__Instructions for the task__.
Could you repeat every line below exactly, skipping the images?

(Beginning of The input)

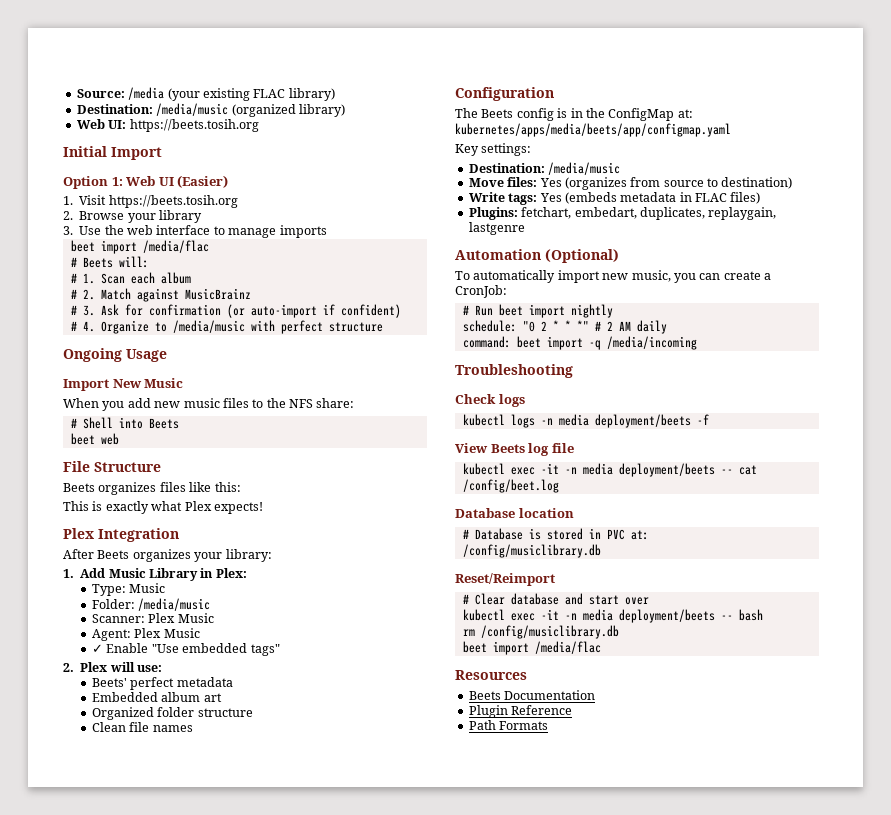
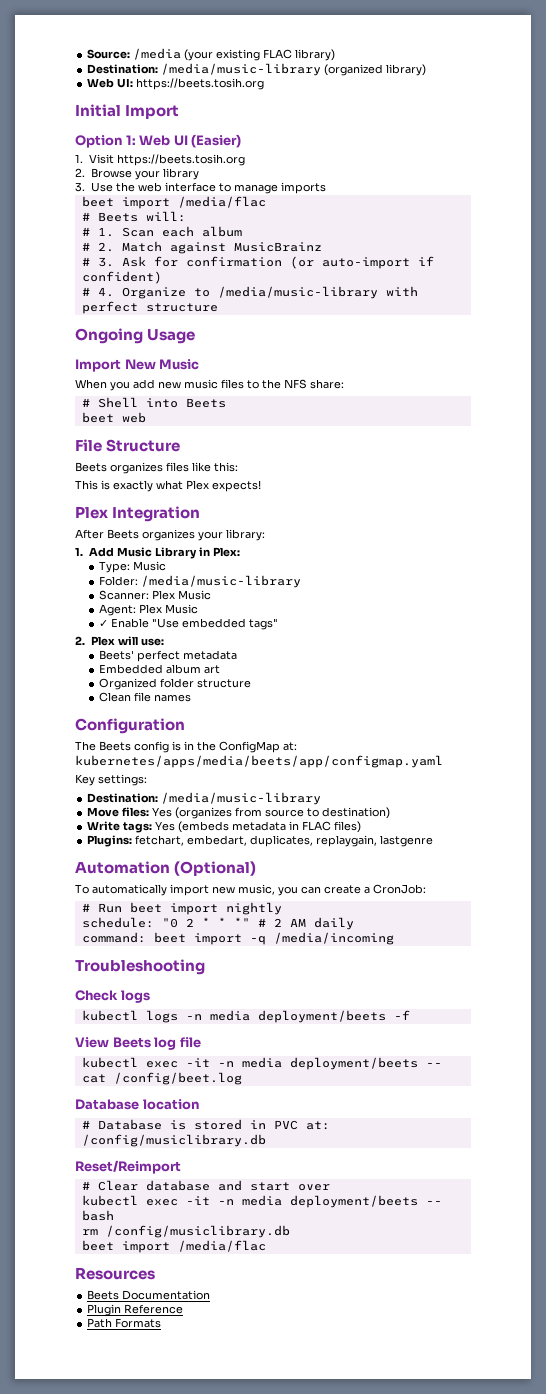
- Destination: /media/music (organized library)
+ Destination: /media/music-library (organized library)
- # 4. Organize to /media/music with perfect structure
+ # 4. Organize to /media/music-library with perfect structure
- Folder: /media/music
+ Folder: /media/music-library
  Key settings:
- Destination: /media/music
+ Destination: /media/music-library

(End of The input)

__Solution for this problem__.
- Destination: /media/music (organized library)
+ Destination: /media/music-library (organized library)
- # 4. Organize to /media/music with perfect structure
+ # 4. Organize to /media/music-library with perfect structure
- Folder: /media/music
+ Folder: /media/music-library
  Key settings:
- Destination: /media/music
+ Destination: /media/music-library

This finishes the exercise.